ASSIGNED TASK: In the entries below, begin at the line that has "font-weight: bold;" and stop after the line that has "position: absolute;"; output those lines exactly, leaving out pictures.

DATASET RECORDS:
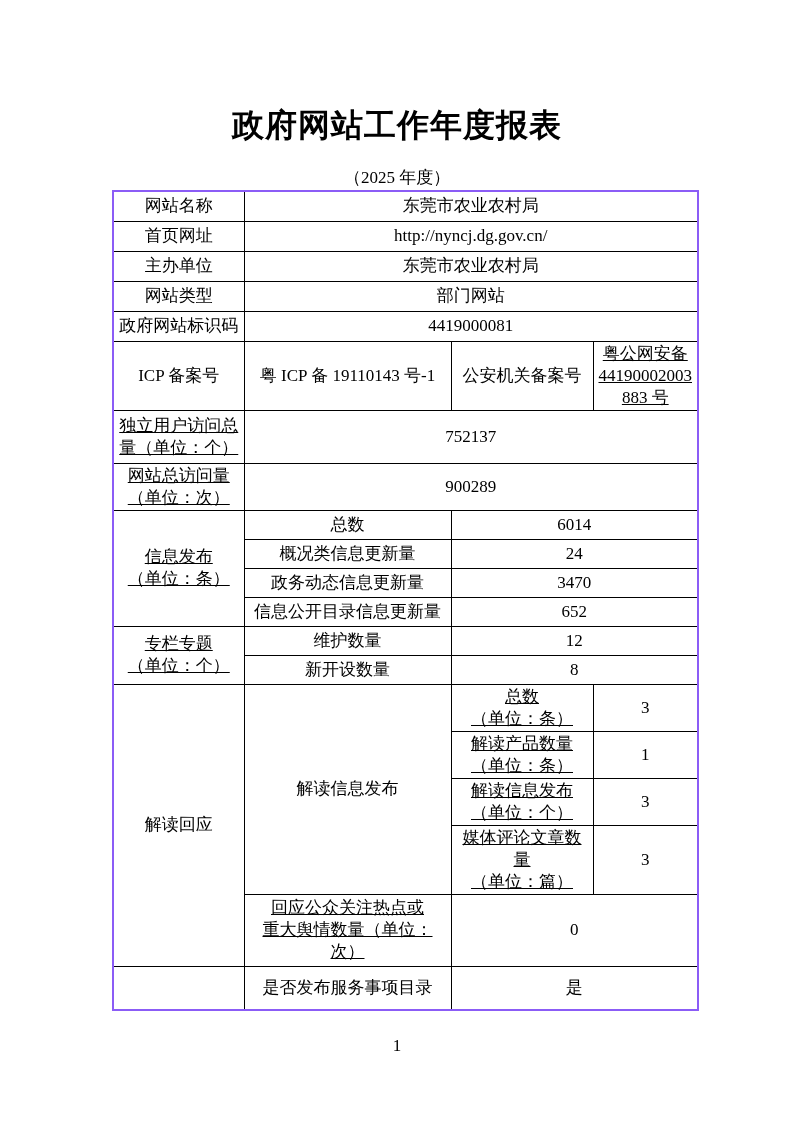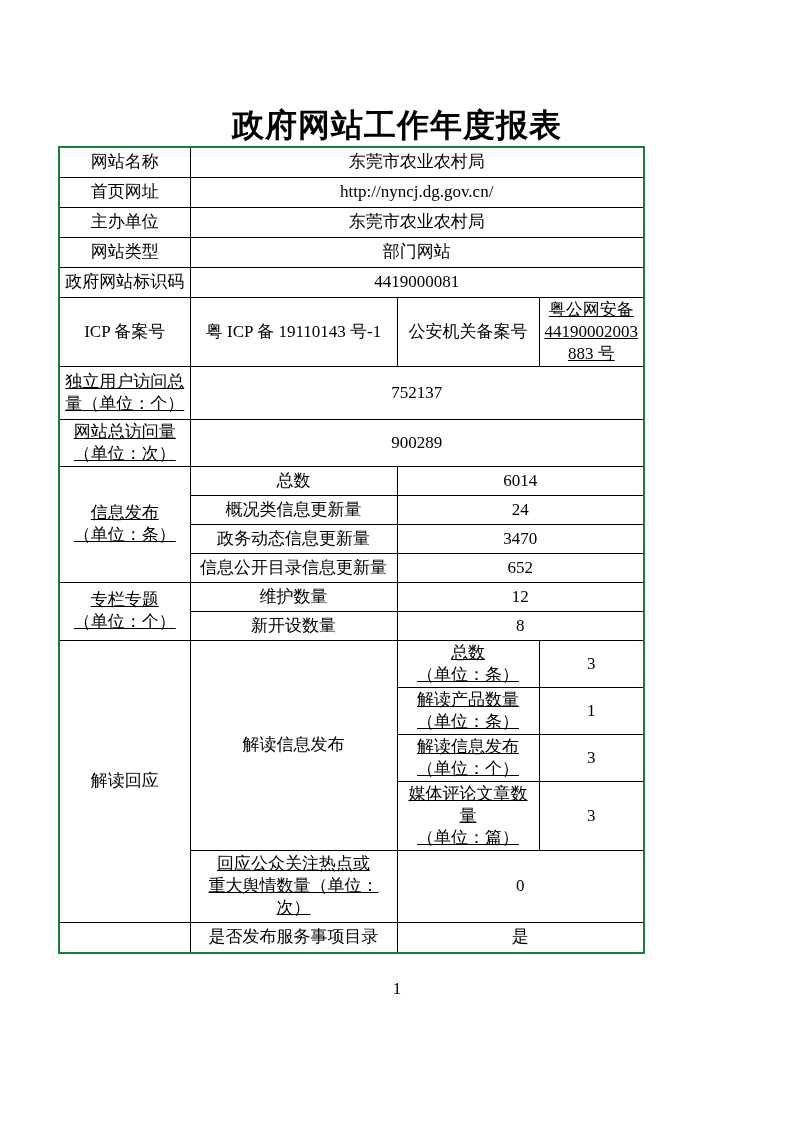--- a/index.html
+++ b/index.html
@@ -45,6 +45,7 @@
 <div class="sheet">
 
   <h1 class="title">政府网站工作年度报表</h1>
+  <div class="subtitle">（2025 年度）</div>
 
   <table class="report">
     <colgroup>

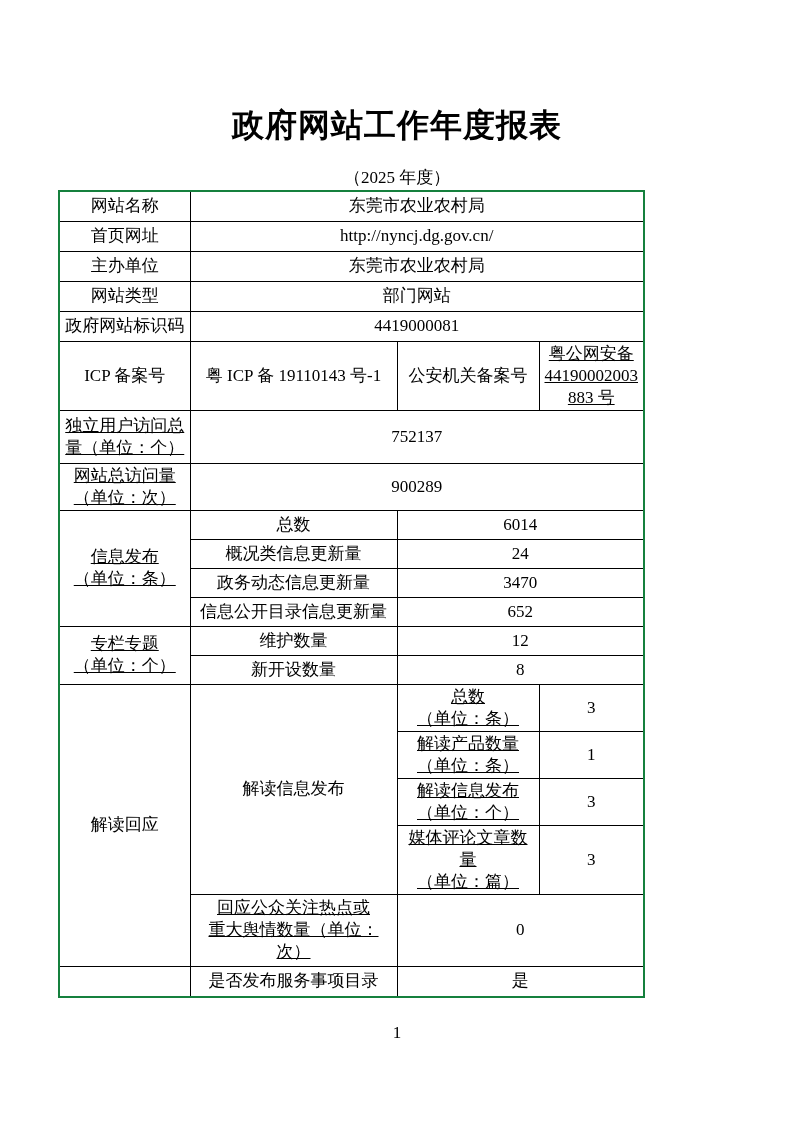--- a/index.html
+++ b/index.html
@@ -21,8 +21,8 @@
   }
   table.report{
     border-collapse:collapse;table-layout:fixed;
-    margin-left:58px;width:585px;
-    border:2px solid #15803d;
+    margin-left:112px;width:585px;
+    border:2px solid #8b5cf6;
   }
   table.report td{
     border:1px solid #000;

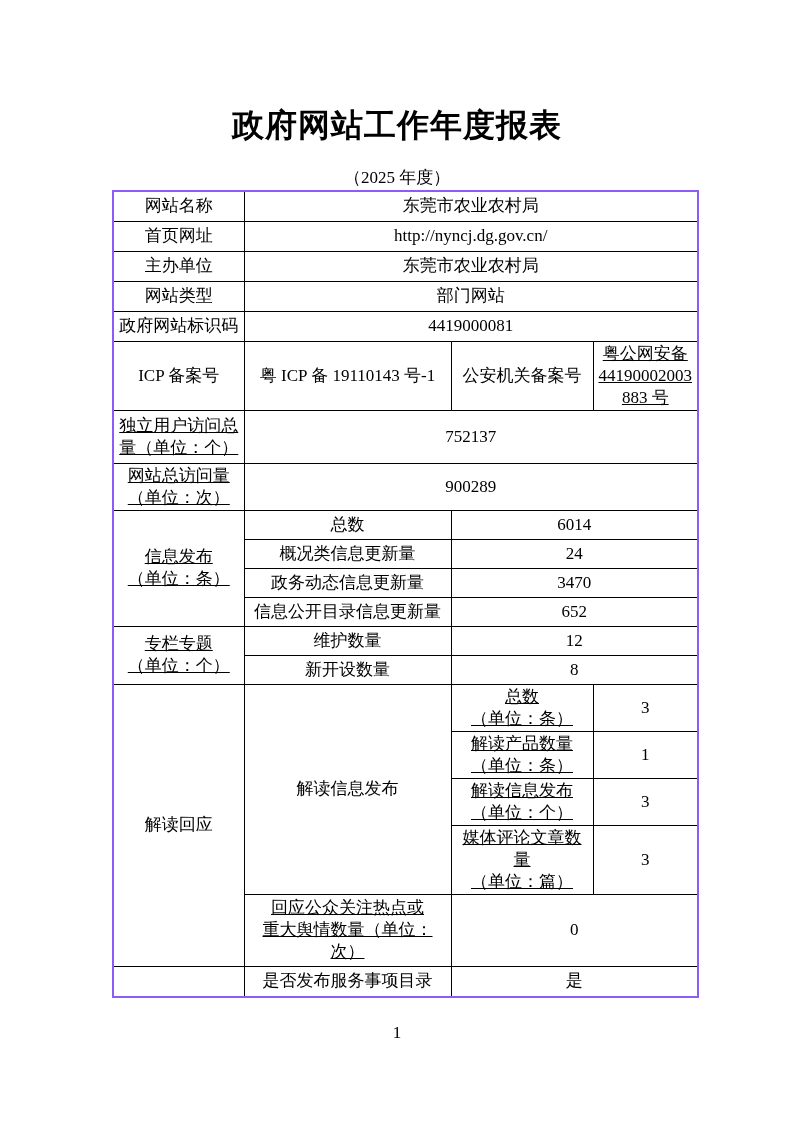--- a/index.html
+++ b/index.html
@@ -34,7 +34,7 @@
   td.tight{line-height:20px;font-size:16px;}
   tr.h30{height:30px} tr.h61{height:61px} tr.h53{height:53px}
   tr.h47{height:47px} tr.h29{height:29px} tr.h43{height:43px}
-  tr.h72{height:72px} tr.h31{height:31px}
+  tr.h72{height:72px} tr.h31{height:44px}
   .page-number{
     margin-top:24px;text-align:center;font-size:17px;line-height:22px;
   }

* * *

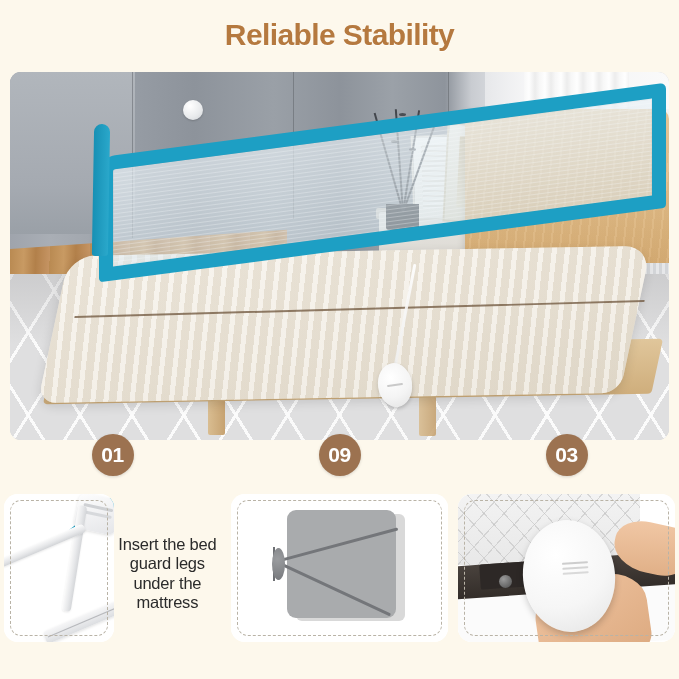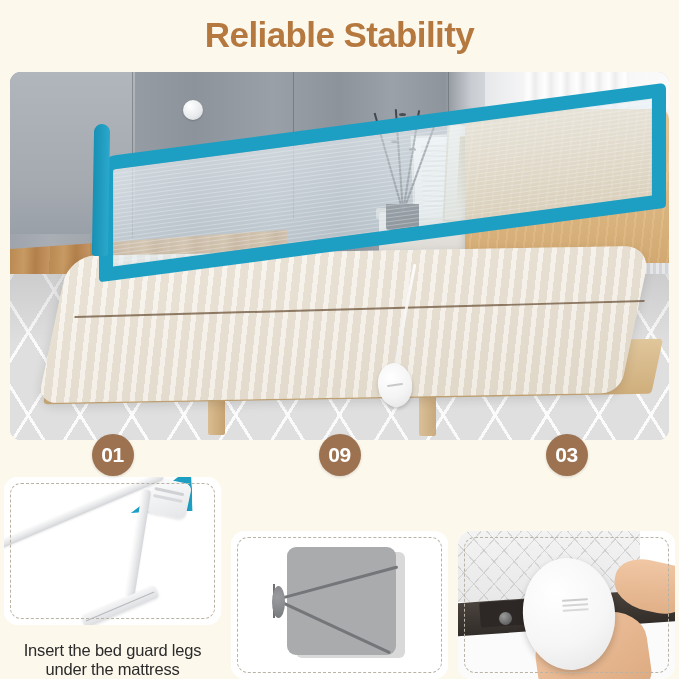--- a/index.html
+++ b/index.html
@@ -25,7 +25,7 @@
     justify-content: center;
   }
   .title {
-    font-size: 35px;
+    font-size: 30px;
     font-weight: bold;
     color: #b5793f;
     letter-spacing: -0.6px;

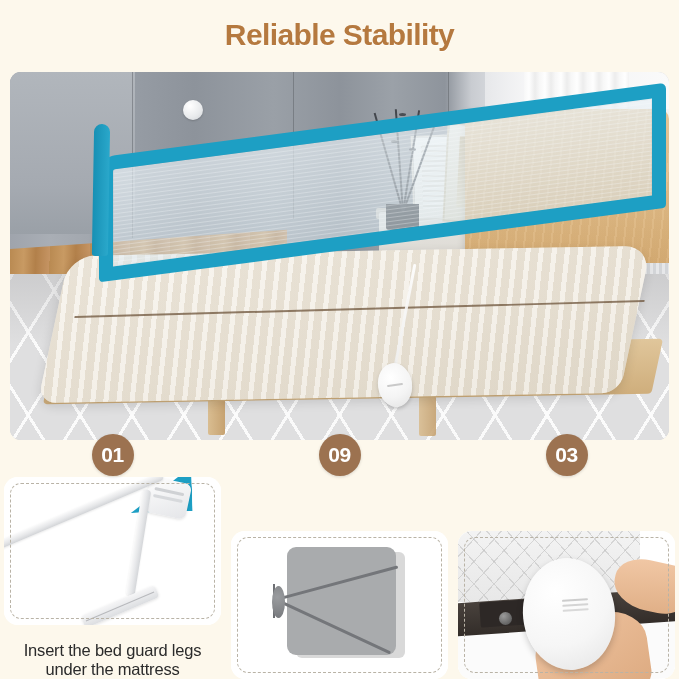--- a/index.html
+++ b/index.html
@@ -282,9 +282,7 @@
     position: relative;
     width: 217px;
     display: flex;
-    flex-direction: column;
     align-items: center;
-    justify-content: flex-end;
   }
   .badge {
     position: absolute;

ANSWER:
     font-weight: bold;
     color: #b5793f;
     letter-spacing: -0.6px;

--- a/index.html
+++ b/index.html
@@ -282,9 +282,7 @@
     position: relative;
     width: 217px;
     display: flex;
-    flex-direction: column;
     align-items: center;
-    justify-content: flex-end;
   }
   .badge {
     position: absolute;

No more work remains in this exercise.